> **Task**:
Make an exact transcription of the data below.

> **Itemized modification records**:
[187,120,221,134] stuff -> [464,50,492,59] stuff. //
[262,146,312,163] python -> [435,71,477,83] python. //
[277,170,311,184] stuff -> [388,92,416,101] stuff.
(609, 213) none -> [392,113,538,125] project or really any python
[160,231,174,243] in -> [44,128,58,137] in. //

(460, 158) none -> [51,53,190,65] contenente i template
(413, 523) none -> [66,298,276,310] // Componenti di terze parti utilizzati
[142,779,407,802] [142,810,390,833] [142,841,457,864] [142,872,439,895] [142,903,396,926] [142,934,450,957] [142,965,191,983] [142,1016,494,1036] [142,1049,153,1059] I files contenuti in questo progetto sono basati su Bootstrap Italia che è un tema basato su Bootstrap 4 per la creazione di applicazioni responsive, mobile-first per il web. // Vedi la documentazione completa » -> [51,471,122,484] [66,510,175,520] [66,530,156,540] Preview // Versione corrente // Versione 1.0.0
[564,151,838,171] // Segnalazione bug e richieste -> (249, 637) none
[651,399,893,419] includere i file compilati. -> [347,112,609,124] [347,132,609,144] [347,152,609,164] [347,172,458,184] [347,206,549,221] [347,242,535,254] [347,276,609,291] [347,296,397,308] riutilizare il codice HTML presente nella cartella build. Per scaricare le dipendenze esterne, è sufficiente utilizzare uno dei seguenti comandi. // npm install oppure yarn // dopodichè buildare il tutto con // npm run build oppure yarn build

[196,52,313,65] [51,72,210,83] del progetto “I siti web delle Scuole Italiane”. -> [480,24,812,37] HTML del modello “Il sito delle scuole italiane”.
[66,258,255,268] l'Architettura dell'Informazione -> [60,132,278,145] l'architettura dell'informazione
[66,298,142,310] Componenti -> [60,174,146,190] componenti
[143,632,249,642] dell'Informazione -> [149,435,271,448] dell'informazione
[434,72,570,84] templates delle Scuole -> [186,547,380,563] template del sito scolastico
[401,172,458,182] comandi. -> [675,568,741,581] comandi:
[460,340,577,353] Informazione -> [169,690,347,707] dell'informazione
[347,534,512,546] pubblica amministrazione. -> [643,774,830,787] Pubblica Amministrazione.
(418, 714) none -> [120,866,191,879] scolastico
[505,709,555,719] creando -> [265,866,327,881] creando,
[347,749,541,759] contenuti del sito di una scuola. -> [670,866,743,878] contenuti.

> **Solution to this problem**:
[187,120,221,134] stuff -> [464,50,492,59] stuff. //
[262,146,312,163] python -> [435,71,477,83] python. //
[277,170,311,184] stuff -> [388,92,416,101] stuff.
(609, 213) none -> [392,113,538,125] project or really any python
[160,231,174,243] in -> [44,128,58,137] in. //

(460, 158) none -> [51,53,190,65] contenente i template
(413, 523) none -> [66,298,276,310] // Componenti di terze parti utilizzati
[142,779,407,802] [142,810,390,833] [142,841,457,864] [142,872,439,895] [142,903,396,926] [142,934,450,957] [142,965,191,983] [142,1016,494,1036] [142,1049,153,1059] I files contenuti in questo progetto sono basati su Bootstrap Italia che è un tema basato su Bootstrap 4 per la creazione di applicazioni responsive, mobile-first per il web. // Vedi la documentazione completa » -> [51,471,122,484] [66,510,175,520] [66,530,156,540] Preview // Versione corrente // Versione 1.0.0
[564,151,838,171] // Segnalazione bug e richieste -> (249, 637) none
[651,399,893,419] includere i file compilati. -> [347,112,609,124] [347,132,609,144] [347,152,609,164] [347,172,458,184] [347,206,549,221] [347,242,535,254] [347,276,609,291] [347,296,397,308] riutilizare il codice HTML presente nella cartella build. Per scaricare le dipendenze esterne, è sufficiente utilizzare uno dei seguenti comandi. // npm install oppure yarn // dopodichè buildare il tutto con // npm run build oppure yarn build

[196,52,313,65] [51,72,210,83] del progetto “I siti web delle Scuole Italiane”. -> [480,24,812,37] HTML del modello “Il sito delle scuole italiane”.
[66,258,255,268] l'Architettura dell'Informazione -> [60,132,278,145] l'architettura dell'informazione
[66,298,142,310] Componenti -> [60,174,146,190] componenti
[143,632,249,642] dell'Informazione -> [149,435,271,448] dell'informazione
[434,72,570,84] templates delle Scuole -> [186,547,380,563] template del sito scolastico
[401,172,458,182] comandi. -> [675,568,741,581] comandi:
[460,340,577,353] Informazione -> [169,690,347,707] dell'informazione
[347,534,512,546] pubblica amministrazione. -> [643,774,830,787] Pubblica Amministrazione.
(418, 714) none -> [120,866,191,879] scolastico
[505,709,555,719] creando -> [265,866,327,881] creando,
[347,749,541,759] contenuti del sito di una scuola. -> [670,866,743,878] contenuti.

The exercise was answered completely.